Sensing through dance in Roman religion
BHAP-HA+SCANT
Published in:
- Studi e Materiali di Storia delle Religioni . - 2021, vol. 87, no. 2, p. 507-519
English
This essay addresses the physical and kinetic dimensions of Roman religion through the lens of dance. It takes a proverb and two strikingly “modern” observations on dance and religion in Servius’ commentaries on Vergil as points of departure for this enquiry (Aen. 8, 110; Ecl. 5, 73; Georg. 1, 347-350), which is informed by an aesthetics of religion (Religionsästhetik) and dance studies. Examining a number of poetic vignettes of rustic dances, the essay argues that dance has variable functions: it is both a crucial element in assuring the correct execution of religious rituals and an interface between ritual and ordinary experience; it serves at once to distinguish these dimensions and to connect them as a permeable frontier of sorts.

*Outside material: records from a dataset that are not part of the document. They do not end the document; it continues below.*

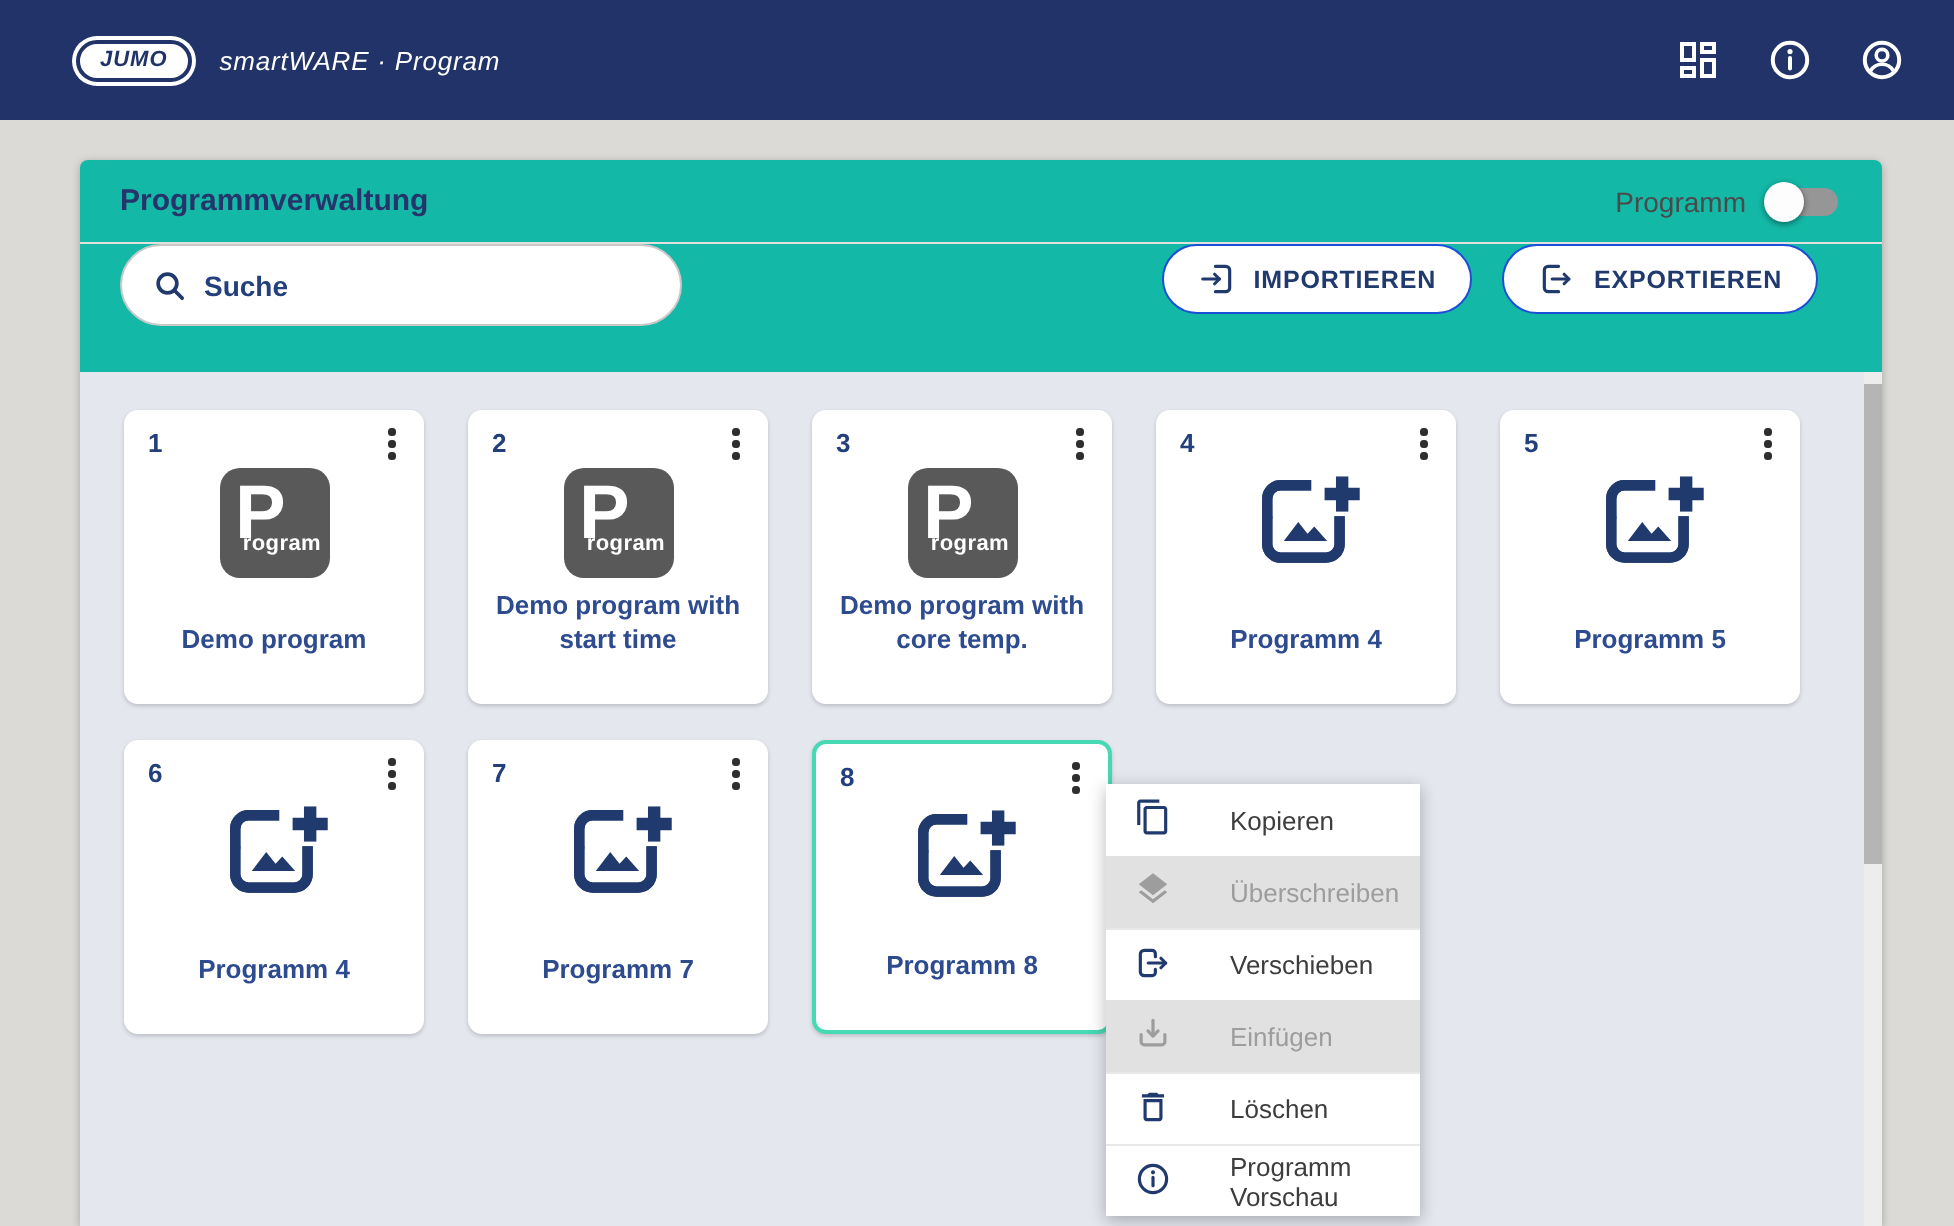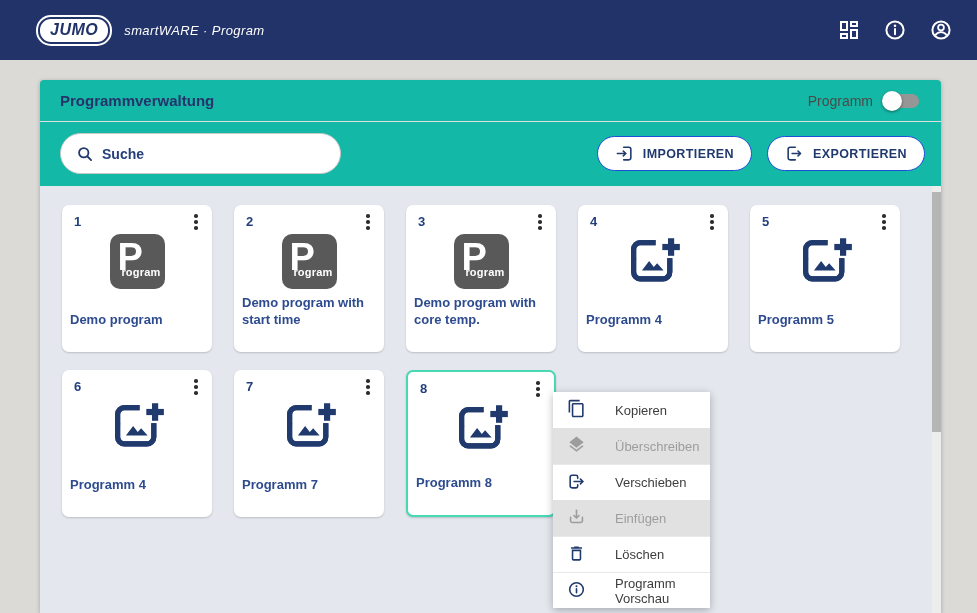--- a/index.html
+++ b/index.html
@@ -4,40 +4,40 @@
 <style>
   * { margin:0; padding:0; box-sizing:border-box; }
   html,body { width:977px; height:613px; overflow:hidden; }
   body { font-family:"Liberation Sans", sans-serif; background:#dcdad7; position:relative; }
 
   
   .header { position:absolute; left:0; top:0; width:977px; height:60px; background:#213368;
             display:flex; align-items:center; padding:0 24px; color:#fff; }
   .jumo-logo { background:#fff; border:2px solid #213368; box-shadow:0 0 0 2px #fff;
                border-radius:13px; padding:2px 10px 3px; margin-left:14px;
-               font-weight:700; font-style:italic; font-size:16px; color:#213368; letter-spacing:.5px; }
+               font-weight:700; font-style:italic; font-size:11px; color:#213368; letter-spacing:.5px; }
   .app-title { font-style:italic; font-size:13px; margin-left:14px; letter-spacing:.4px; color:#fff; }
   .header-spacer { flex:1; }
   .hicon { width:24px; height:24px; color:#fff; cursor:pointer; margin-left:22px; display:block; }
   .hicon svg { width:24px; height:24px; display:block; }
 
   
   .panel { position:absolute; left:40px; top:80px; width:901px; height:533px; background:#14b8a6;
            border-radius:4px 4px 0 0; box-shadow:0 1px 4px rgba(0,0,0,.25); }
   .panel-titlebar { height:42px; display:flex; align-items:center; padding:0 18px 0 20px;
                     border-bottom:1px solid #e0e0e0; }
   .panel-title { font-size:15px; font-weight:700; color:#25346b; }
   .toggle-wrap { margin-left:auto; display:flex; align-items:center; gap:12px; }
   .toggle-label { font-size:14px; color:#4a4a4a; }
   .switch { position:relative; width:34px; height:14px; background:#969696; border-radius:7px;
             cursor:pointer; margin-right:4px; }
   .switch .knob { position:absolute; left:-3px; top:-3px; width:20px; height:20px; background:#fdfdfd;
                   border-radius:50%; box-shadow:0 1px 3px rgba(0,0,0,.45); }
 
-  .searchbar { height:63px; display:flex; align-items:center; padding:0 16px 0 20px; }
+  .searchbar { height:63px; display:flex; padding:0 32px 0 20px; }
   .search-field { width:281px; height:41px; border:1px solid #c9c9c9; border-radius:21px;
                   display:flex; align-items:center; padding:0 12px 0 14px; background:#fff; }
   .search-field svg { width:20px; height:20px; color:#213a6e; flex:none; }
   .search-field input { border:none; outline:none; flex:1; margin-left:7px; font-size:14px; font-weight:700;
                         color:#24407c; font-family:"Liberation Sans",sans-serif; background:transparent; }
   .search-field input::placeholder { color:#24407c; opacity:1; }
   .btn-group { margin-left:auto; display:flex; gap:15px; }
   .pill-btn { height:35px; border:1px solid #1d4ed8; border-radius:18px; background:#fff;
               display:flex; align-items:center; gap:9px; padding:0 17px; cursor:pointer;
               font-family:"Liberation Sans",sans-serif; }
@@ -54,21 +54,21 @@
   .card-number { position:absolute; left:12px; top:9px; font-size:13px; font-weight:700; color:#24407c; }
   .card-dots { position:absolute; right:4px; top:5px; width:24px; height:24px; border:none; background:none;
                cursor:pointer; display:flex; flex-direction:column; align-items:center; justify-content:center; gap:2.5px; }
   .card-dots i { width:3.5px; height:3.5px; background:#2e2e2e; border-radius:50%; display:block; }
   .card-icon { position:absolute; left:0; top:26px; width:100%; display:flex; justify-content:center; }
   .add-img svg { width:62px; height:62px; color:#213a6e; }
   .prog-logo { width:55px; height:55px; background:#595959; border-radius:10px; position:relative;
                color:#fff; margin-top:3px; }
   .prog-logo .big-p { position:absolute; left:8px; top:1px; font-size:38px; font-weight:700; line-height:1.2; }
   .prog-logo .small-t { position:absolute; right:4px; bottom:11px; font-size:11px; font-weight:700; letter-spacing:.2px; }
-  .card-label { position:absolute; left:0; bottom:23px; width:100%; font-size:13px;
+  .card-label { position:absolute; left:0; bottom:23px; width:100%; text-align:center; font-size:13px;
                 font-weight:700; color:#2d4b8e; line-height:1.3; padding:0 8px;margin-top:28px; }
 
   
   .scrollbar-track { position:absolute; right:0; top:0; width:9px; height:427px; background:#ededed; }
   .scrollbar-thumb { position:absolute; left:0; top:6px; width:9px; height:240px; background:#b5b5b5; cursor:pointer; }
 
   
   .ctx-menu { position:absolute; left:513px; top:206px; width:157px; background:#fff;
               box-shadow:0 2px 8px rgba(0,0,0,.28); z-index:10; }
   .ctx-item { height:36px; display:flex; align-items:center; gap:29px; padding:0 10px 0 14px;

Dance movements may differ from ordinary kinetic behaviour by exploring greater freedom of movement (as in the inexpert dances of rustics, e.g. Tib. 2, 1, 56) or else by imposing determinate patterns (as when Cynthia “imitates” rustic dances in Prop. 2, 19, 15). Either way, they make these different options, which are provided by the physiology of the human body, perceptible to both dancers and spectators and help to anchor religious practice in sensory experience.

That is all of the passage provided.